Ce compte a fait l'objet :
d'une autorisation de découvert de 150 euros par acte sous seing privé du 13 novembre 2021,puis d'une autorisation de découvert de 150 euros par acte sous seing privé du 23 juin 2022,puis d'une autorisation de découvert de 300 euros par acte sous seing privé du 28 juillet 2022.
Puis selon offre acceptée le 13 septembre 2022, Monsieur [P] [M] a souscrit auprès de la société CAISSE DE CREDIT MUTUEL [Localité 3] SUD un crédit d'un montant de 20 000 euros au taux variable selon l'utilisation.
Ce crédit a fait l'objet d'une première utilisation référencée sous le numéro 2 le 29 septembre 2022, pour la somme de 18 445€, remboursable en 60 mensualités au taux fixe débiteur de 3,95%, pour l'acquisition d'un véhicule. Par lettre du 1er novembre 2022, Monsieur [M] a été informé n'ayant pas fourni les justificatifs relatifs à cette utilisation, le taux de son crédit a été révisé au taux de 4,75%.
Ce prêt a fait l'objet d'une seconde utilisation référencée sous le numéro 3 pour la somme de 1500€ le 20 octobre 2022 au taux de 4,75% remboursable en 60 mensualités.
Par lettre recommandée du 28 août 2023, reçue le 1er septembre suivant, la société CAISSE DE CREDIT MUTUEL [Localité 3] SUD a mis Monsieur [M] en demeure de régler ses échéances impayées concernant son emprunt, et de régulariser le solde débiteur de son compte de dépôt avant le 30 septembre 2023, et qu'à défaut, la totalité des montants exigibles au titre des concours consentis serait réclamée.
Par lettre recommandée du 27 octobre 2023, reçue le 1er septembre suivant, la société CAISSE DE CREDIT MUTUEL [Localité 3] SUD a informé Monsieur [M] de la déchéance du terme de ses crédits.

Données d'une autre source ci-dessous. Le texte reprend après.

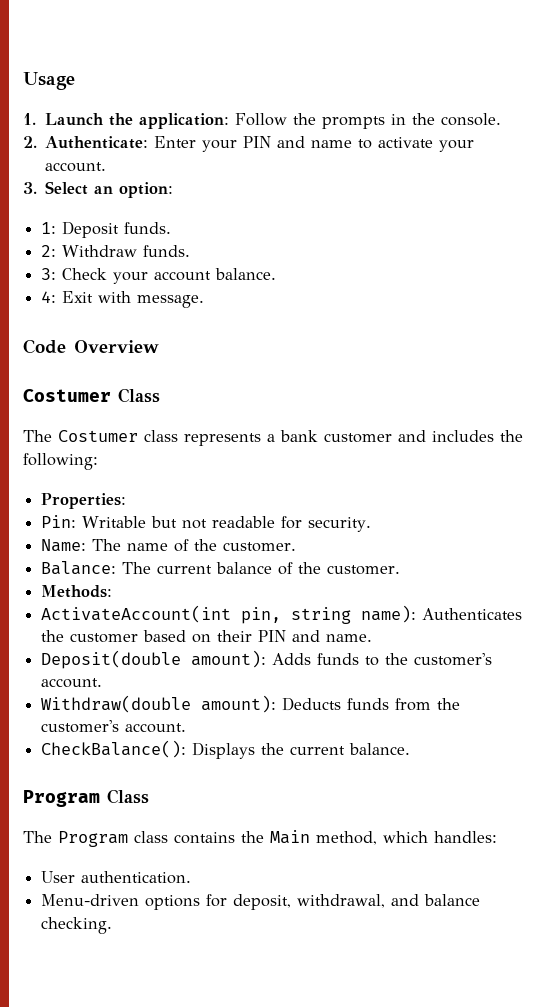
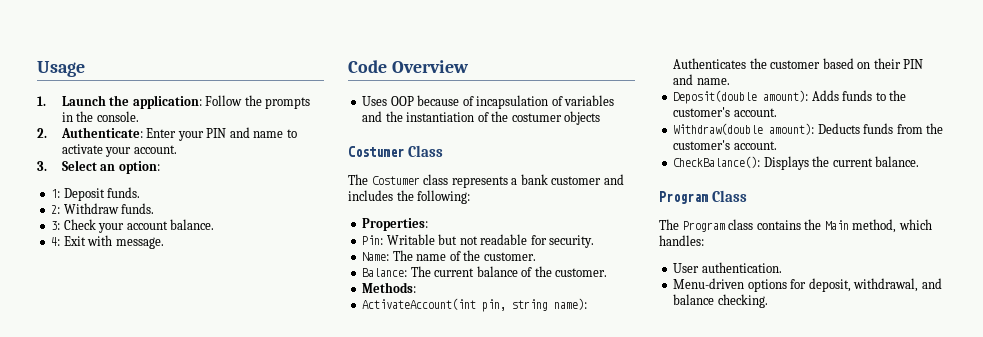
+ Uses OOP because of incapsulation of variables and the instantiation of the costumer objects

Suivant exploit de commissaire de justice délivré le 26 mars 2023 et signifié à étude, de la société CAISSE DE CREDIT MUTUEL [Localité 3] SUD a assigné Monsieur [M] devant le juge des contentieux de la protection aux fins de voir, au visa des articles 1103 et 1104 du code civil :
- condamner Monsieur [M] à lui payer les sommes suivantes :
*au titre du compte courant, 488,38 euros selon décompte arrêté au 18 décembre 2023 outre intérêts postérieurs à cette date au taux contractuel,
*au titre du crédit renouvelable pour l'utilisation 2, 1388,58 euros selon décompte arrêté au 18 décembre 2023 outre intérêts postérieurs à cette date au taux contractuel,
*au titre du crédit renouvelable pour l'utilisation 3, 113,09 euros selon décompte arrêté au 18 décembre 2023, outre intérêts postérieurs à cette date au taux contractuel,
- juger n'y avoir lieu à écarter l'exécution provisoire de la décision à intervenir,
- ordonner la capitalisation des intérêts en application de l'article 1343-2 du code civil,
- condamner Monsieur [M] à lui payer la somme de 2500 euros en application de l'article 700 du code de procédure civile,
- condamner Monsieur [M] aux dépens.
Le dossier a été appelé à l'audience du 14 mai 2024 durant laquelle, au visa de l'article R. 632-1 du code de la consommation, le juge a soulevé d'office un ou plusieurs moyens tirés de la violation des dispositions du code de la consommation susceptibles, et notamment le défaut de production d'une fiche d'informations pré-contractuelles propre aux découverts en compte et du FICP.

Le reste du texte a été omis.